(Exercise details): Without copying any picture, transcribe exactly the lines of the data below from the one containing "top: 272px ->" through the one containing "left: 666px ->".

(Dataset):
____________________
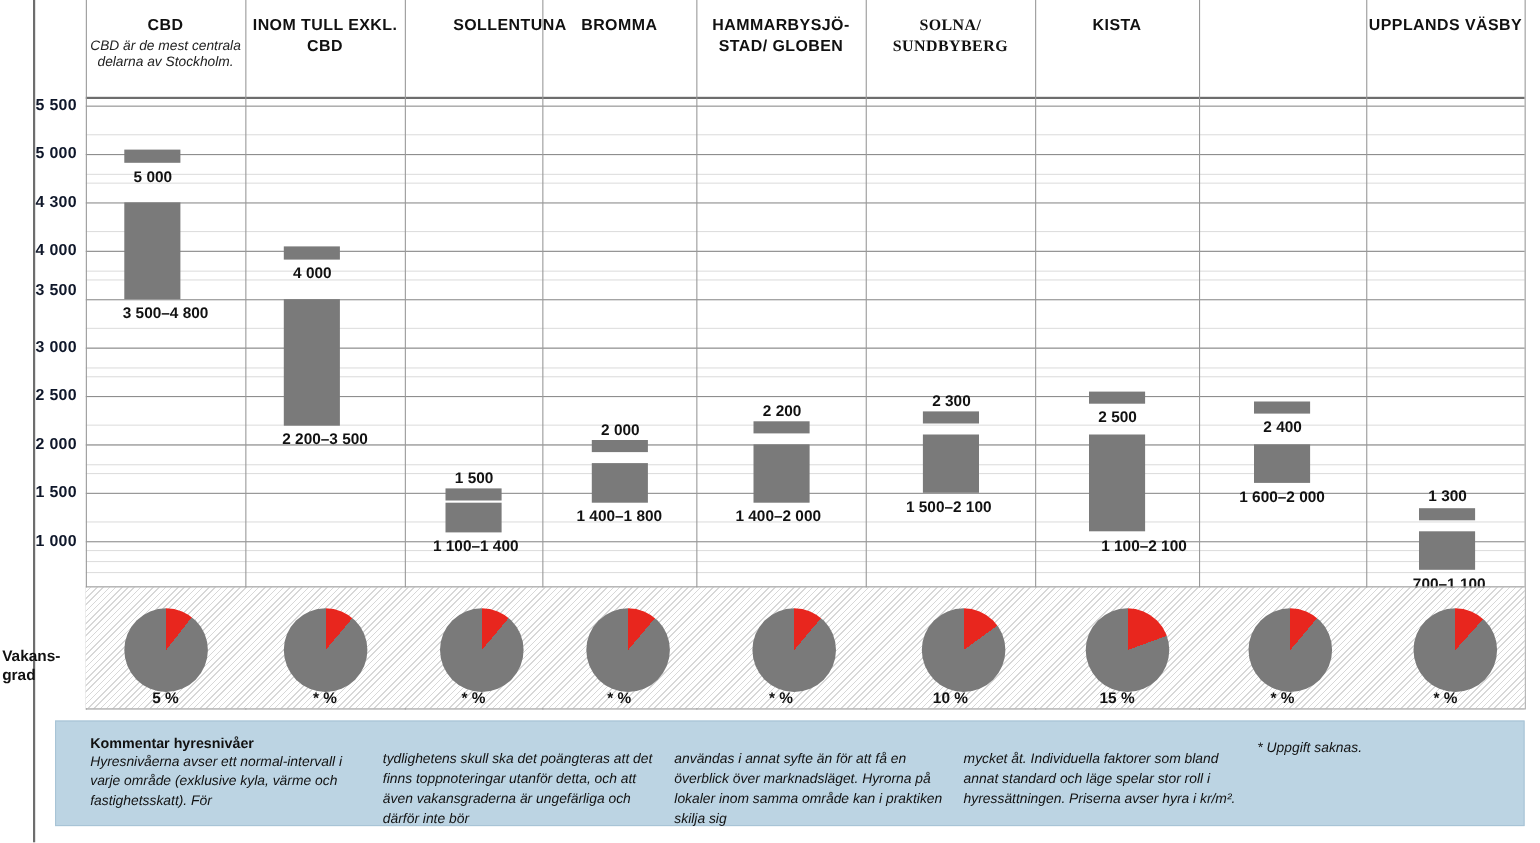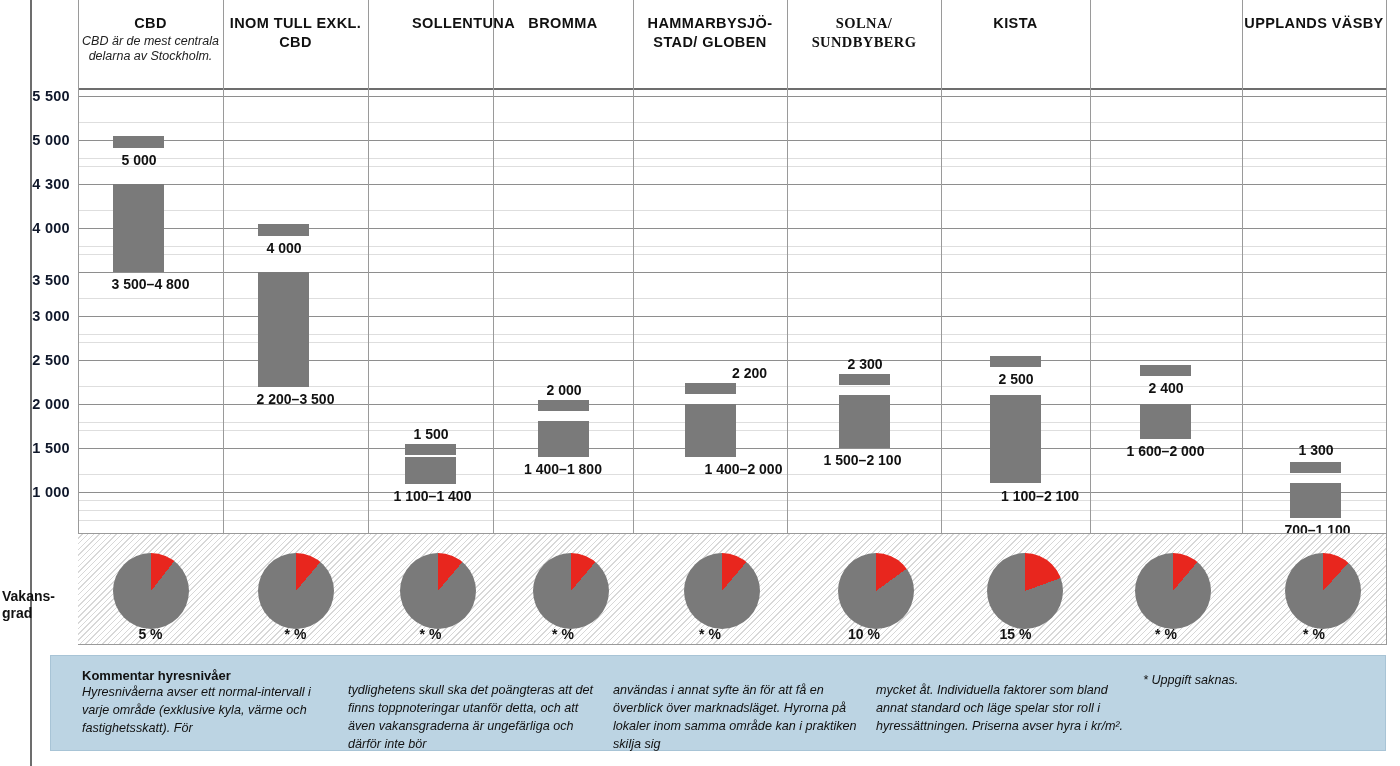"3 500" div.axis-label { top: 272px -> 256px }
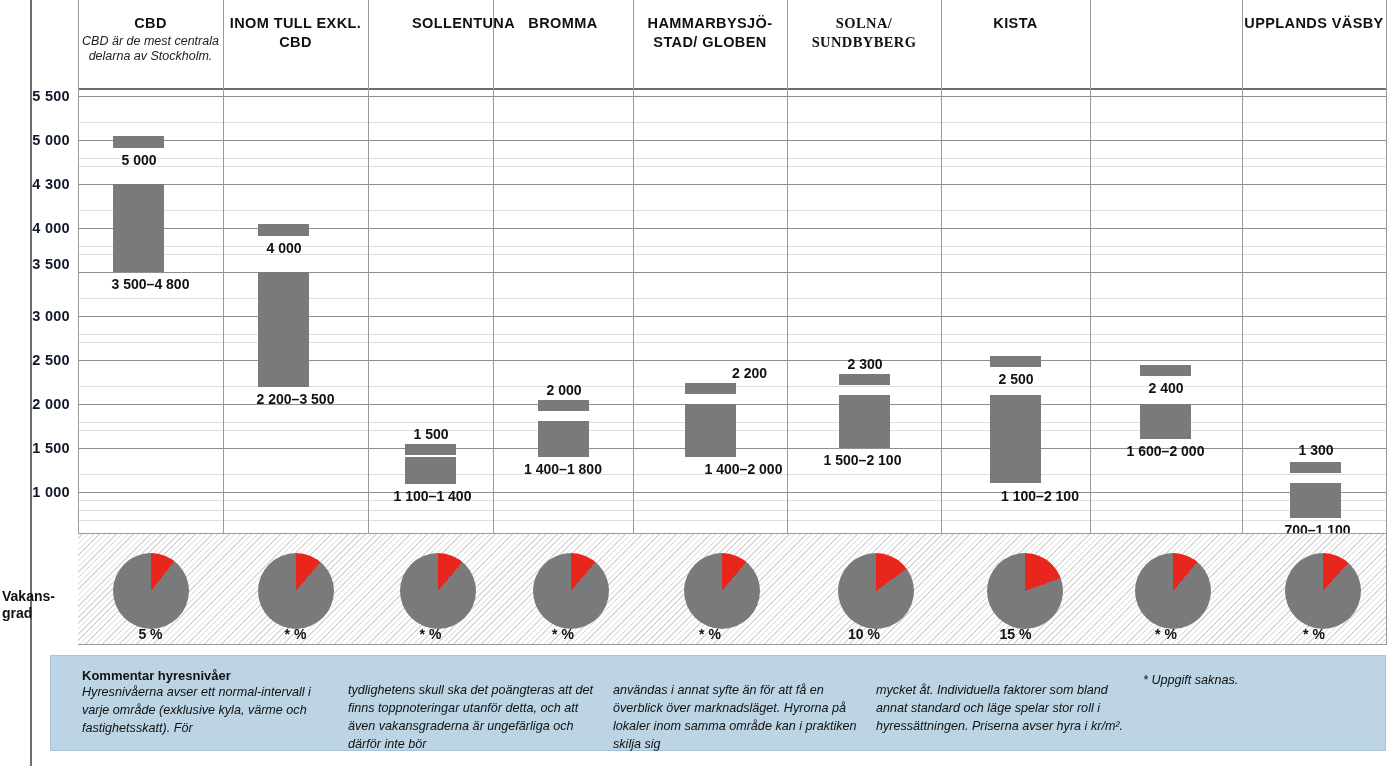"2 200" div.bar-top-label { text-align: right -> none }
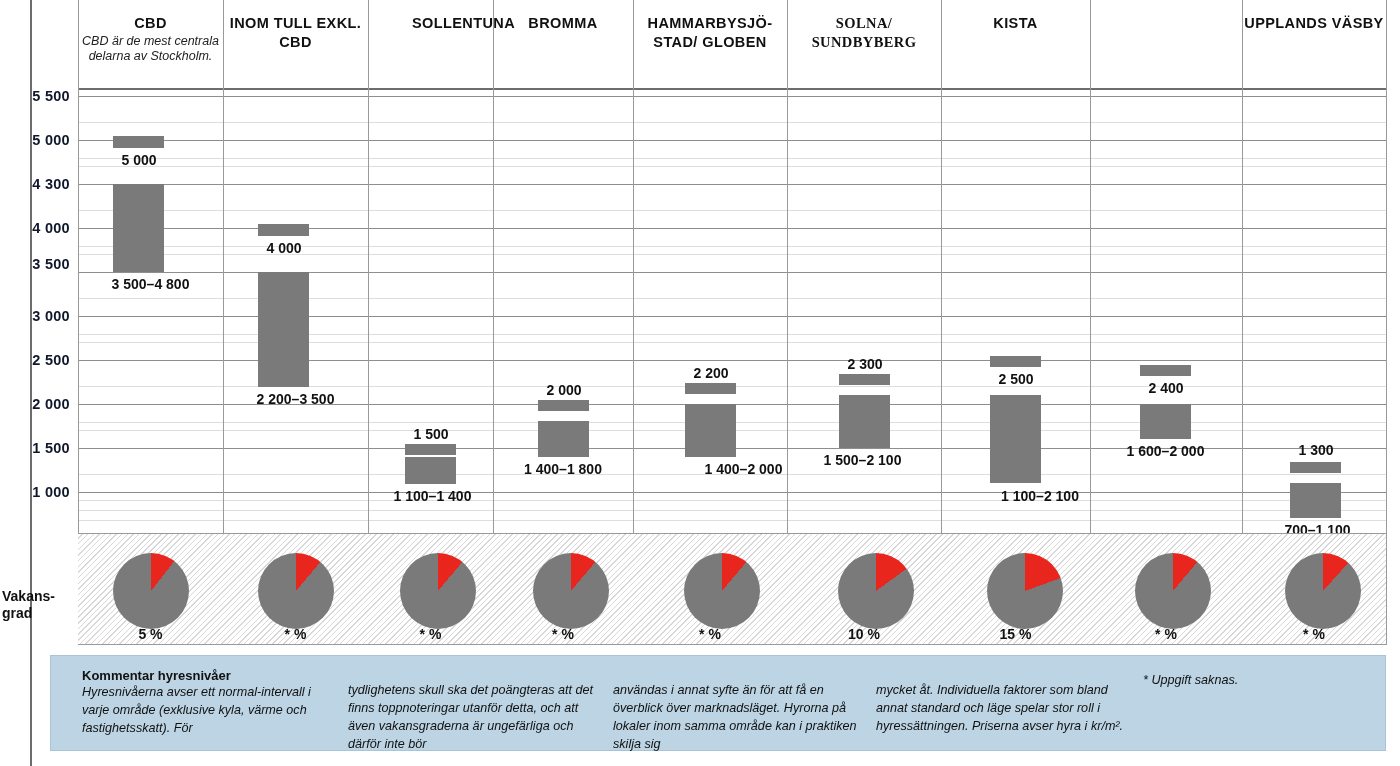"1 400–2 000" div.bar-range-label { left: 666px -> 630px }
____________________
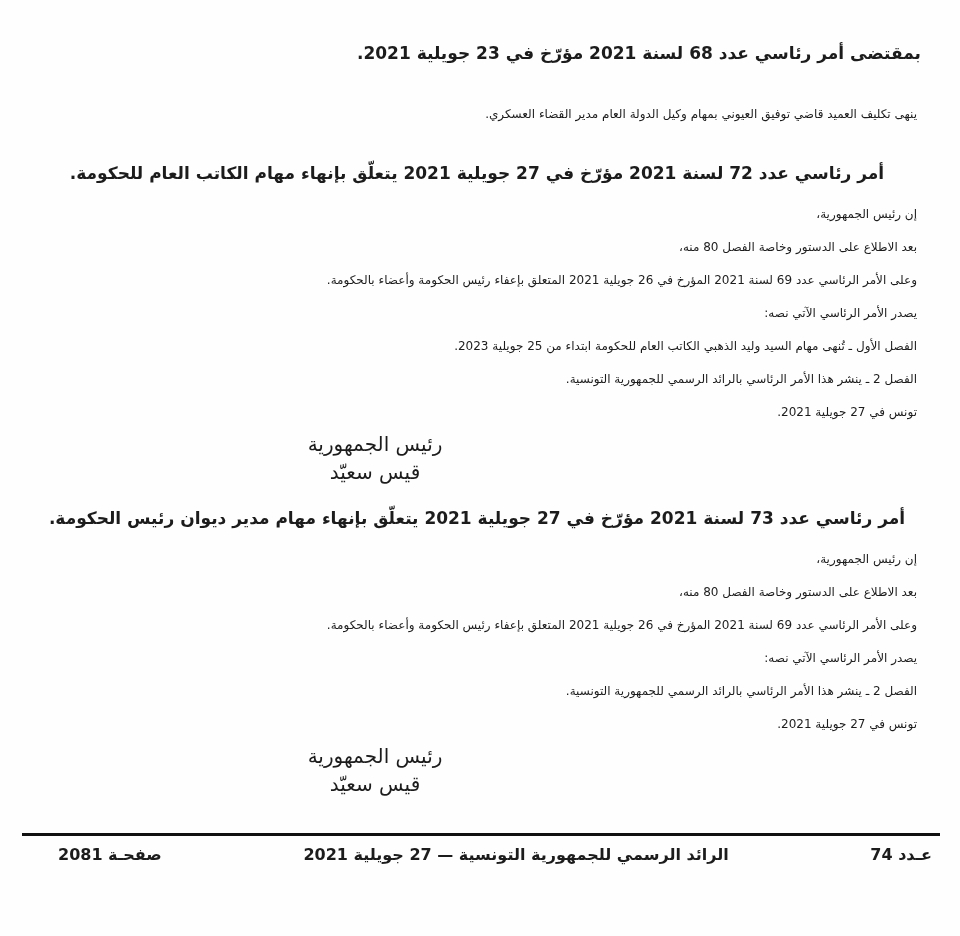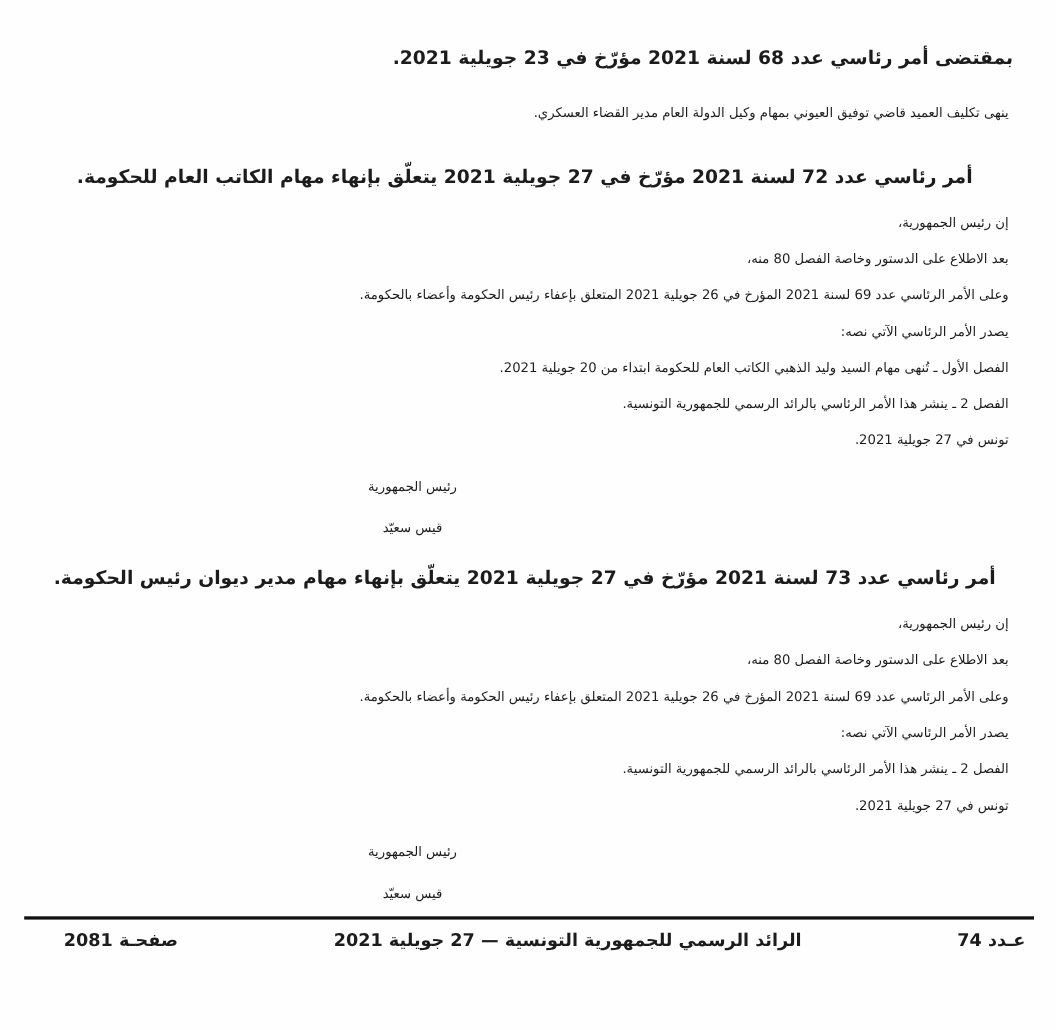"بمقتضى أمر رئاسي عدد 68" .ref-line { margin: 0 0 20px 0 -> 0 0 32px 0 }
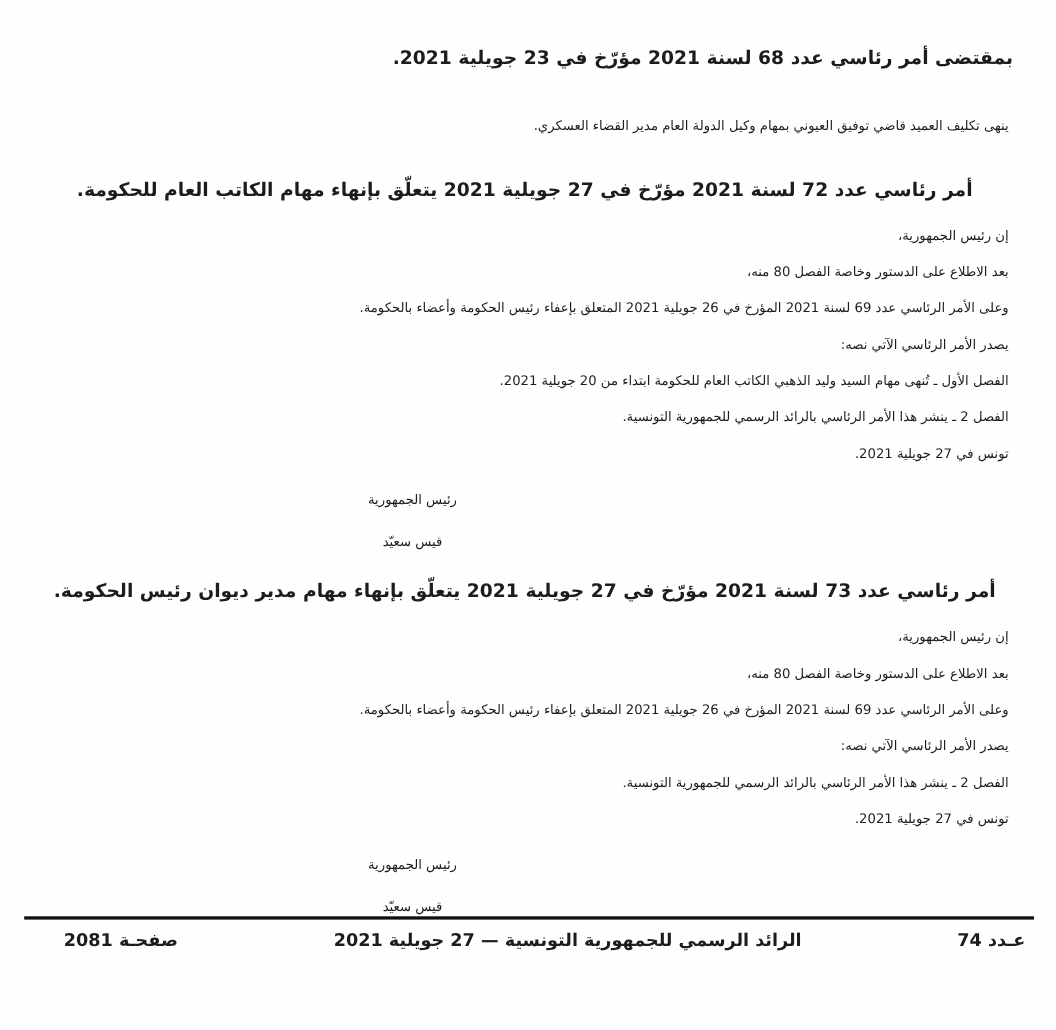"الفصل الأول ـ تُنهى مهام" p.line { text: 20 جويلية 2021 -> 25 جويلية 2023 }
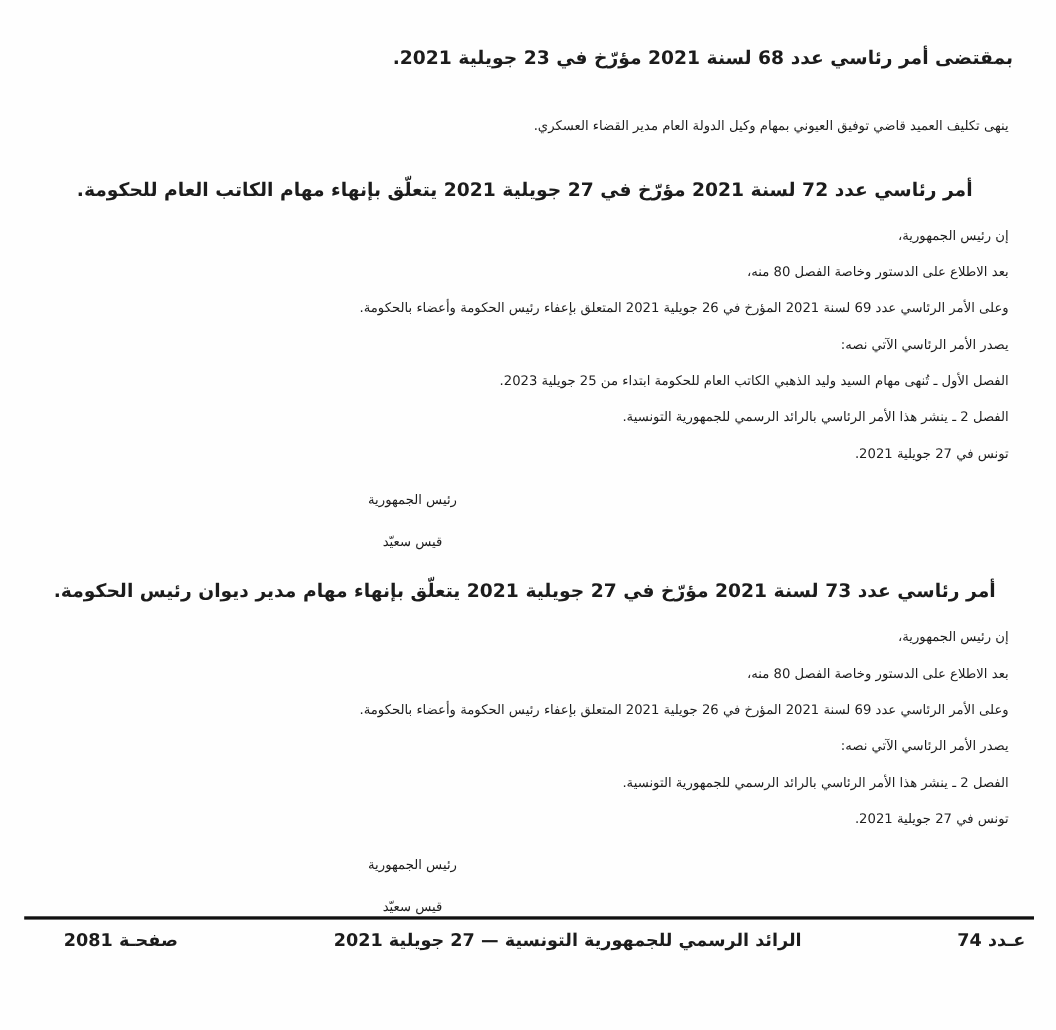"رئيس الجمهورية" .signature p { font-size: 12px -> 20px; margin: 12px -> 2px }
____________________
(Answer for the task):
"3 500" div.axis-label { top: 272px -> 256px }
"2 200" div.bar-top-label { text-align: right -> none }
"1 400–2 000" div.bar-range-label { left: 666px -> 630px }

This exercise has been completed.